Aetna reinstates customer who made $64 error

I haven’t followed the pending health care legislation. Not closely anyway. But from personal experience, I know something needs to give. Health care is broken: pre-existing conditions, reliance on employers, incomprehensible coverage. You know what I’m saying.

Here’s a horror story I just read. According to The Los Angeles Times, Aetna cancelled a woman’s health care for paying $64 too little. Stacey Owens, the customer, paid on time. But her premiums increased, and she either missed the notices or never received them. Guess what my bet is.

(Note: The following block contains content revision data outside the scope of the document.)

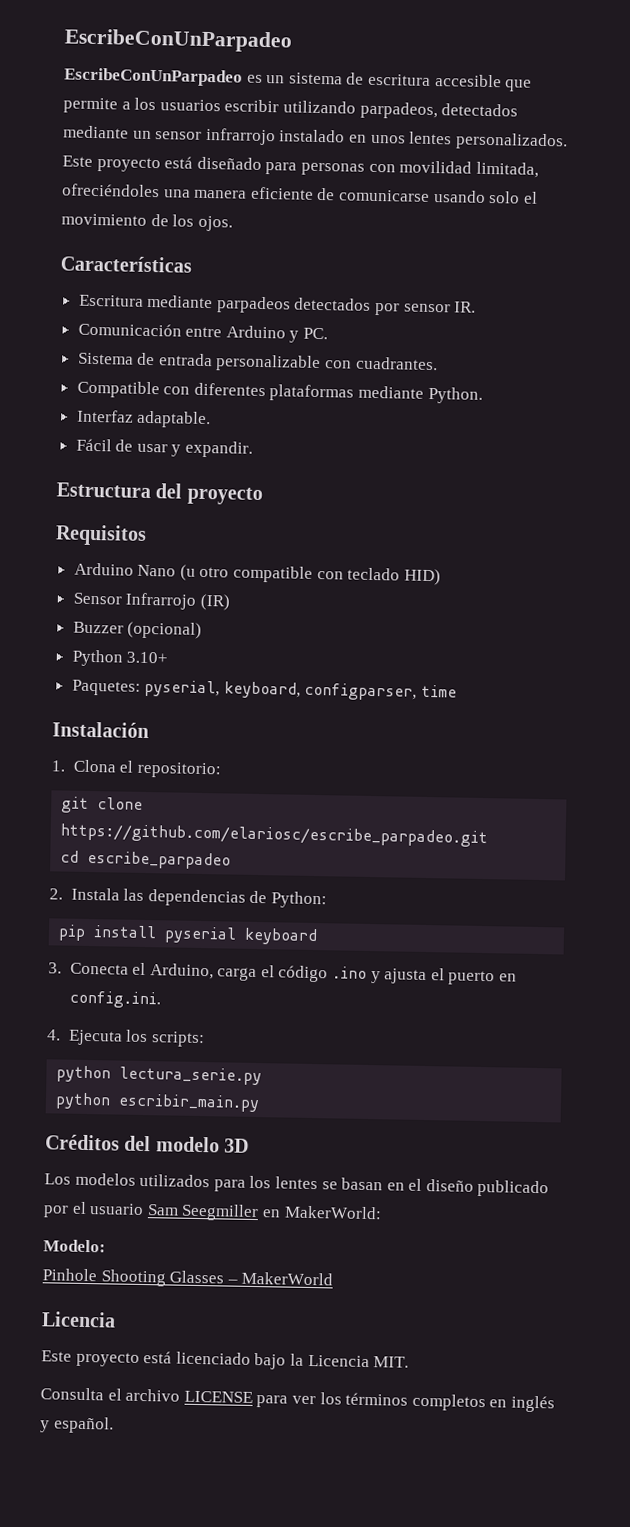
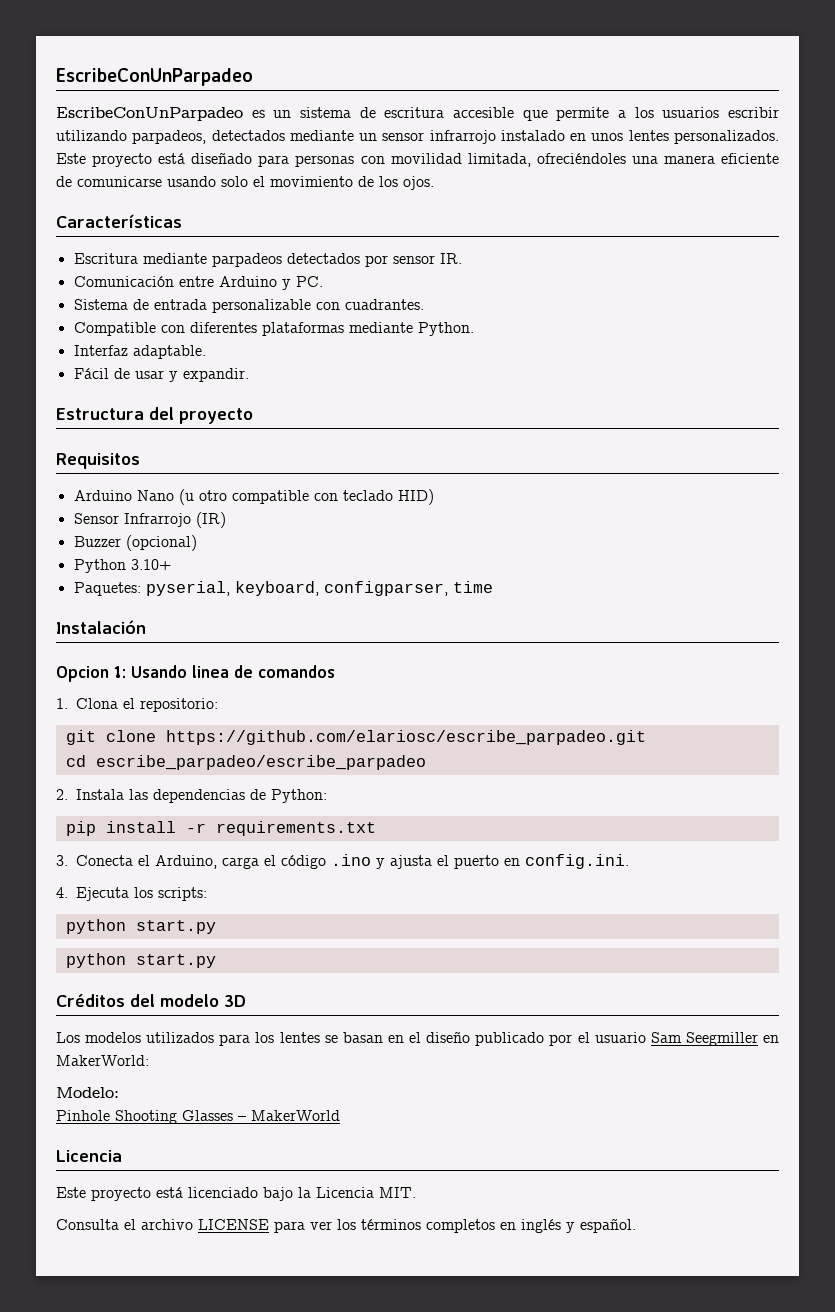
+ Opcion 1: Usando linea de comandos
- cd escribe_parpadeo
+ cd escribe_parpadeo/escribe_parpadeo
- pip install pyserial keyboard
+ pip install -r requirements.txt
  4. Ejecuta los scripts:
- python lectura_serie.py
- python escribir_main.py
+ python start.py
+ python start.py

My family relies heavily on health insurance, and Owen’s experience is our worst nightmare. I’ve authorized automatic debits for coverage, even though I’d prefer to write checks. Automatic debits, it seems to me, flip responsibility back to the insurance company. I think. I hope. Some families are not even able to get any type of health insurance because they are on a low-income salary, luckily there is coverage like Medi-cal from places like https://www.iehp.org/en/members/medical-benefits-and-services so they can be covered, but this just goes to show how scary it can be with health insurance.

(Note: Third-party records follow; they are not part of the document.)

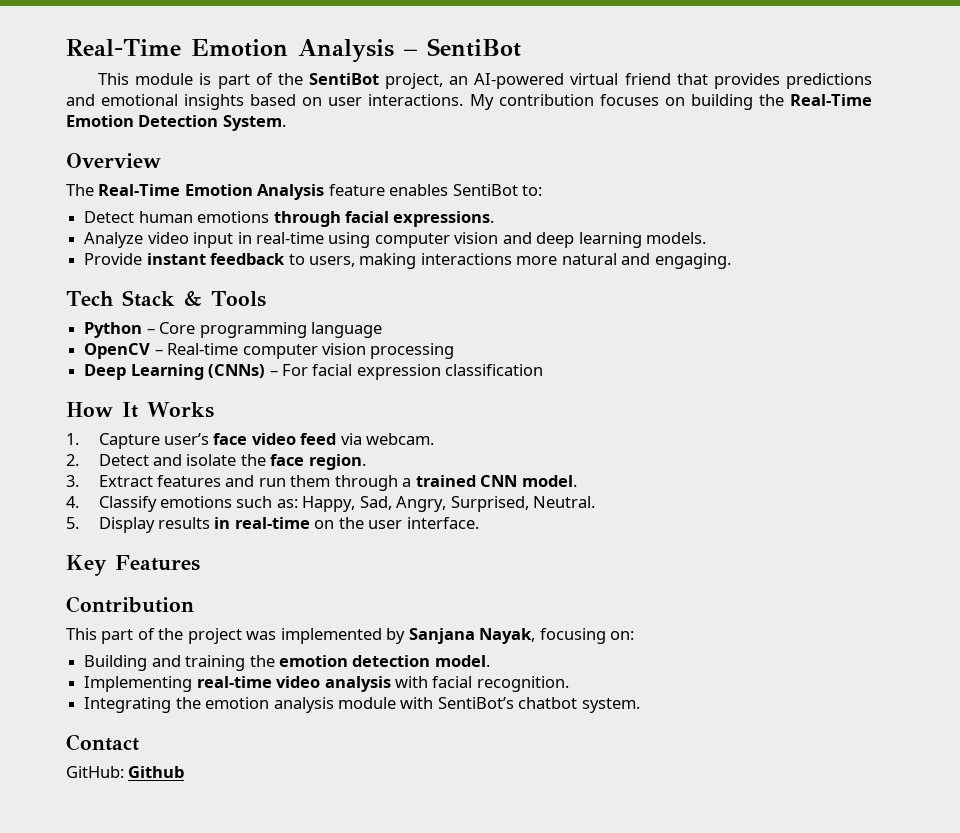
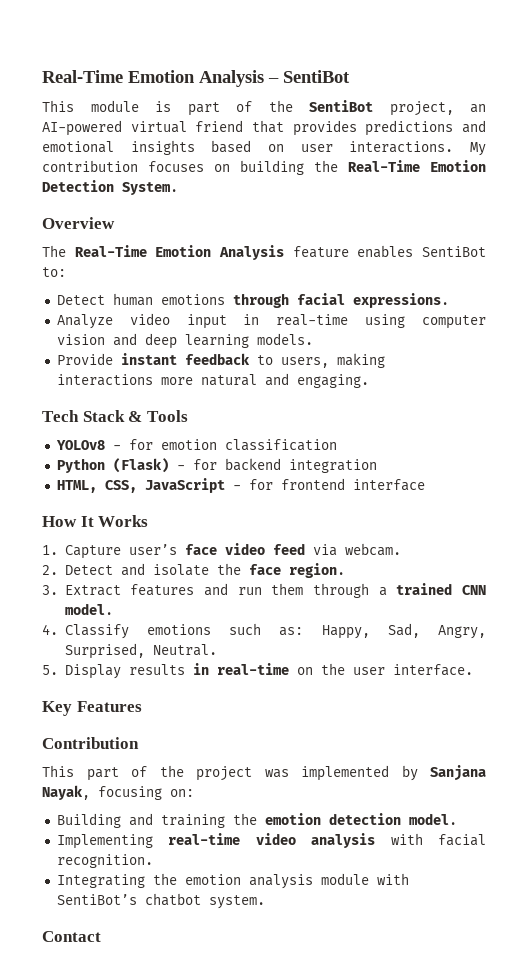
- Python – Core programming language
- OpenCV – Real-time computer vision processing
- Deep Learning (CNNs) – For facial expression classification
+ YOLOv8 - for emotion classification
+ Python (Flask) - for backend integration
+ HTML, CSS, JavaScript - for frontend interface
- GitHub: Github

Insurance-medical, property and casualty, life-is a paper nightmare. The industry, IMHO, may explain the loss of half the rain forest in Brazil. Medical insurance is the worst. The piles start when coverage is denied, and a notice comes in the mail explaining why. Usually, a box is checked next to a paragraph of insurance inscruta-speak, the kind of language that makes my teeth hurt.

Insurance inscruta-speak is not an allowable claim.

Years ago, John Grisham wrote a novel about an insurance company that routinely denied claims. His work was fiction, but I can’t help but wonder if the premise was more fact than fiction. The interest-rate float during arguments must be a huge windfall to the industry.

What’s your health care horror story?